Schnitzler, Margaret
Malcolm, Allison
description Background/Aims: Fecal incontinence (FI) is a common, debilitating condition that causes major impact on quality of life for those affected. Non-surgical treatment options include anorectal biofeedback therapy (BF) and percutaneous tibial nerve stimulation (PTNS), usually performed separately. The aims of the current study were to determine the feasibility, tolerability, safety, and efficacy of performing a combined BF and PTNS treatment protocol. Methods: Female patients with urge FI were offered a novel pilot program combining BF with PTNS. The treatment protocol consisted of 13 weekly sessions: an educational session, followed by 5 combined BF and PTNS sessions, 6 PTNS and a final combined session. Anorectal physiology and clinical outcomes were assessed throughout the program. For efficacy, patients were compared with BF only historical FI patients matched for age, parity, and severity of symptoms.
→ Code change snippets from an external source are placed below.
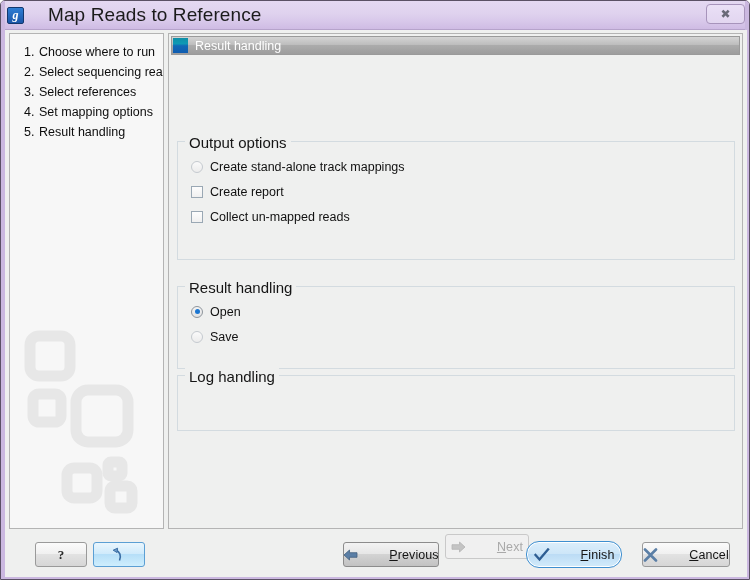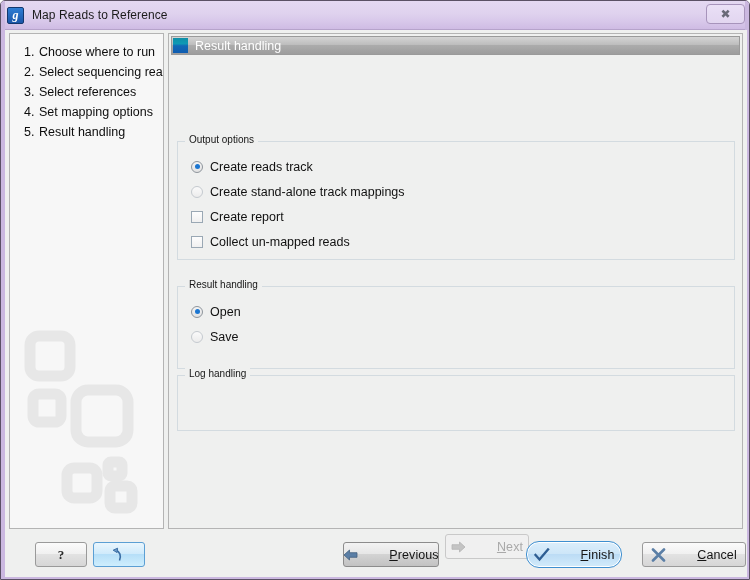"Map Reads to Reference" .title-text { font-size: 12px -> 19px; margin-left: 8px -> 24px }
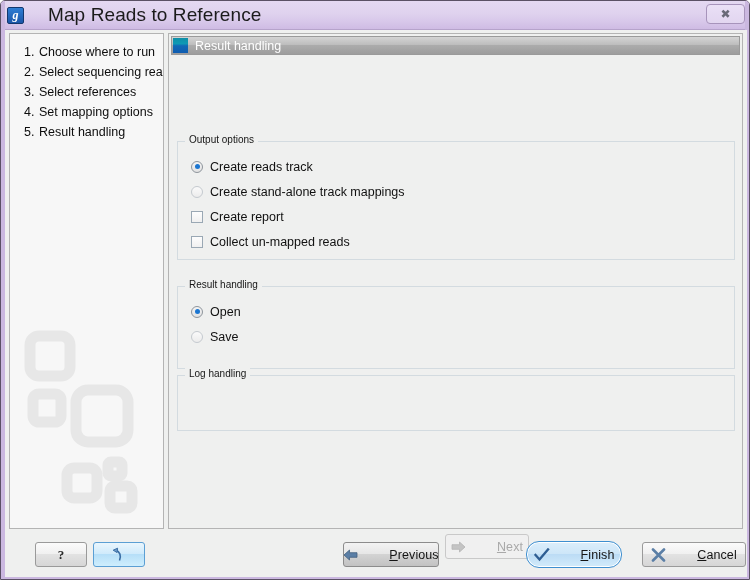"Output options" .groupbox-title { font-size: 10px -> 15px }
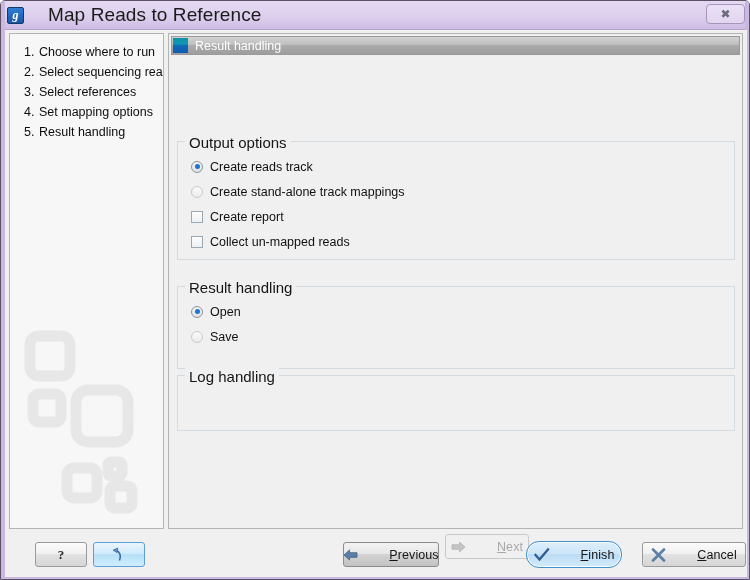"Create reads track" div.opt-row { html: <div> <span></span> <span>Create reads track</span> </div> -> none }
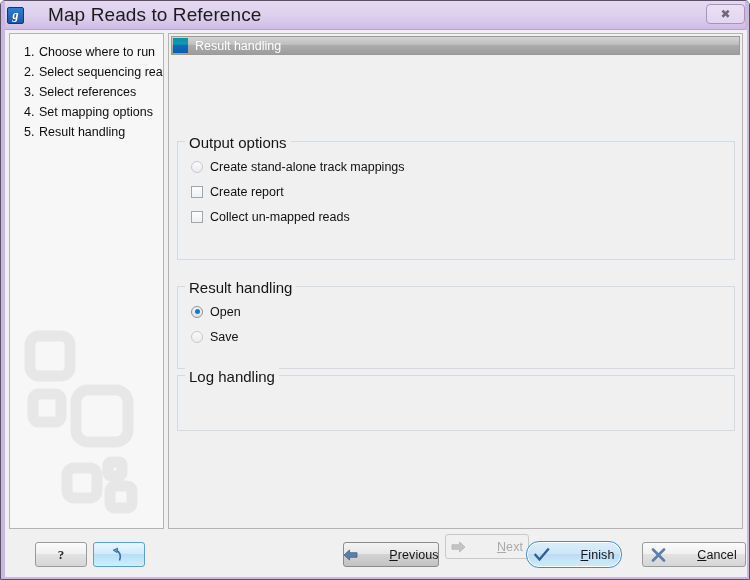"Cancel" .btn-cancel { width: 104px -> 88px }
Results: A total of 12/13 (93%) patients completed the full program. Overall attendance rate was 93% (157/169 sessions). Patient comfort score with treatment was rated high at 9.8/10 (SD 0.7) for PTNS and 8.6/10 (SD 1.7) for the BF component. No major side effects were reported. A reduction of at least 50% in FI episodes/week was achieved by 58% of patients by visit 6, and 92% by visit 13. No physiology changes were evident immediately following PTNS compared with before, but pressure during sustained anal squeeze improved by the end of the treatment course. Comparing outcomes with historical matched controls, reductions in weekly FI episodes were more pronounced in the BF only group at visit 6, but not week 13. Conclusions: In this pilot study, concurrent PTNS and anorectal biofeedback therapy has been shown to be feasible, comfortable, and low risk. The combined protocol is likely to be an effective treatment for FI, but future research could focus on optimizing patient selection.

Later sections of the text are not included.